TASK DESCRIPTION: Omit the pictures, and output the rest of the entries exactly as written.

Segment Start: EXCERPTED RECORDS

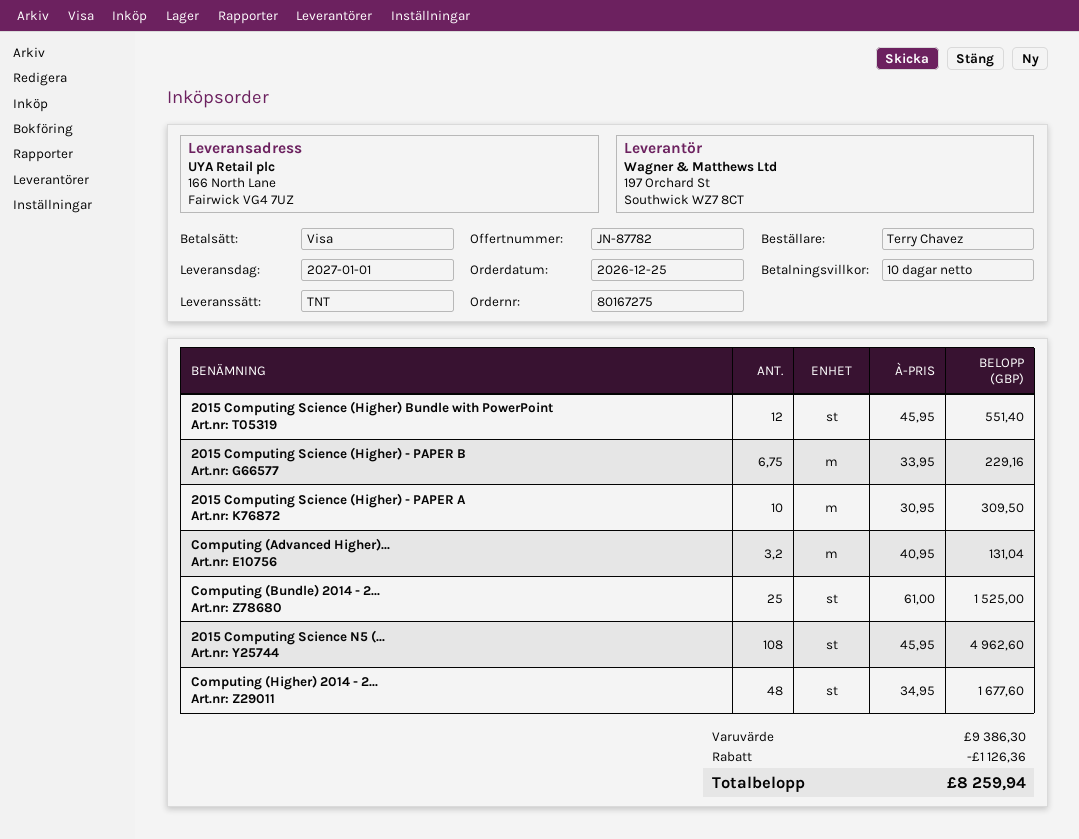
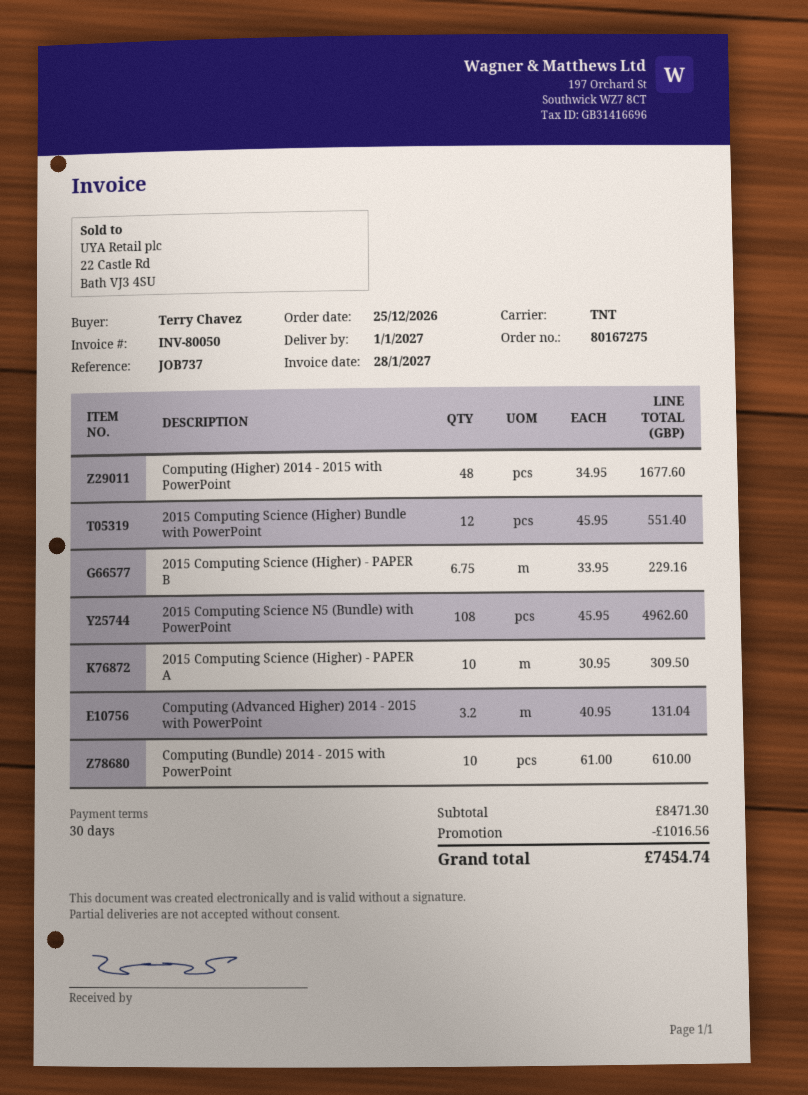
payment terms: 10 days -> 30 days
Computing (Bundle) 2014 - 2...: 25 x 61.00 = 1525.00 -> 10 x 61.00 = 610.00
subtotal: 9386.30 -> 8471.30
discount: 1126.36 -> 1016.56
total: 8259.94 -> 7454.74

Segment End: EXCERPTED RECORDS

SOLUTION TO THIS EXERCISE:
payment terms: 10 days -> 30 days
Computing (Bundle) 2014 - 2...: 25 x 61.00 = 1525.00 -> 10 x 61.00 = 610.00
subtotal: 9386.30 -> 8471.30
discount: 1126.36 -> 1016.56
total: 8259.94 -> 7454.74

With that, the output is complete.